Problem to work on — Please return the lines of the data below, word for word, from the first line through the line containing "margin: 10px 0 6px 0;".

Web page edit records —

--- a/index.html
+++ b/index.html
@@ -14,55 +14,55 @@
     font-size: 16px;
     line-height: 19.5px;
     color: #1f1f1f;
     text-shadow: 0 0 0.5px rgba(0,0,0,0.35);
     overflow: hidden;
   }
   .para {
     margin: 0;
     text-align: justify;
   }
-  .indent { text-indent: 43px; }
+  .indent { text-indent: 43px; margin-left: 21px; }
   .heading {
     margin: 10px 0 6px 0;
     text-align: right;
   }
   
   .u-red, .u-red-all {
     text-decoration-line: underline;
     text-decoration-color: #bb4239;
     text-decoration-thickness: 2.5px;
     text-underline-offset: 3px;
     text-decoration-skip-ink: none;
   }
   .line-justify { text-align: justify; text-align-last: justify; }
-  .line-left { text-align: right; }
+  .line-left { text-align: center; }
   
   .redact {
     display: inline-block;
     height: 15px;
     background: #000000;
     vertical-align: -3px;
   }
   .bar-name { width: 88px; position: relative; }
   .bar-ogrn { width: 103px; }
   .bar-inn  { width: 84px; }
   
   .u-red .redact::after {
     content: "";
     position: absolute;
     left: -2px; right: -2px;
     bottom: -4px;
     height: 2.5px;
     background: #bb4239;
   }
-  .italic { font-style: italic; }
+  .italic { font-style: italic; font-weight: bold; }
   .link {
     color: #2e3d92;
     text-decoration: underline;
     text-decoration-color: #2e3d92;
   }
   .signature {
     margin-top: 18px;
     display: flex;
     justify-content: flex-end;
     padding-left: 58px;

Problem solution —
--- a/index.html
+++ b/index.html
@@ -14,55 +14,55 @@
     font-size: 16px;
     line-height: 19.5px;
     color: #1f1f1f;
     text-shadow: 0 0 0.5px rgba(0,0,0,0.35);
     overflow: hidden;
   }
   .para {
     margin: 0;
     text-align: justify;
   }
-  .indent { text-indent: 43px; }
+  .indent { text-indent: 43px; margin-left: 21px; }
   .heading {
     margin: 10px 0 6px 0;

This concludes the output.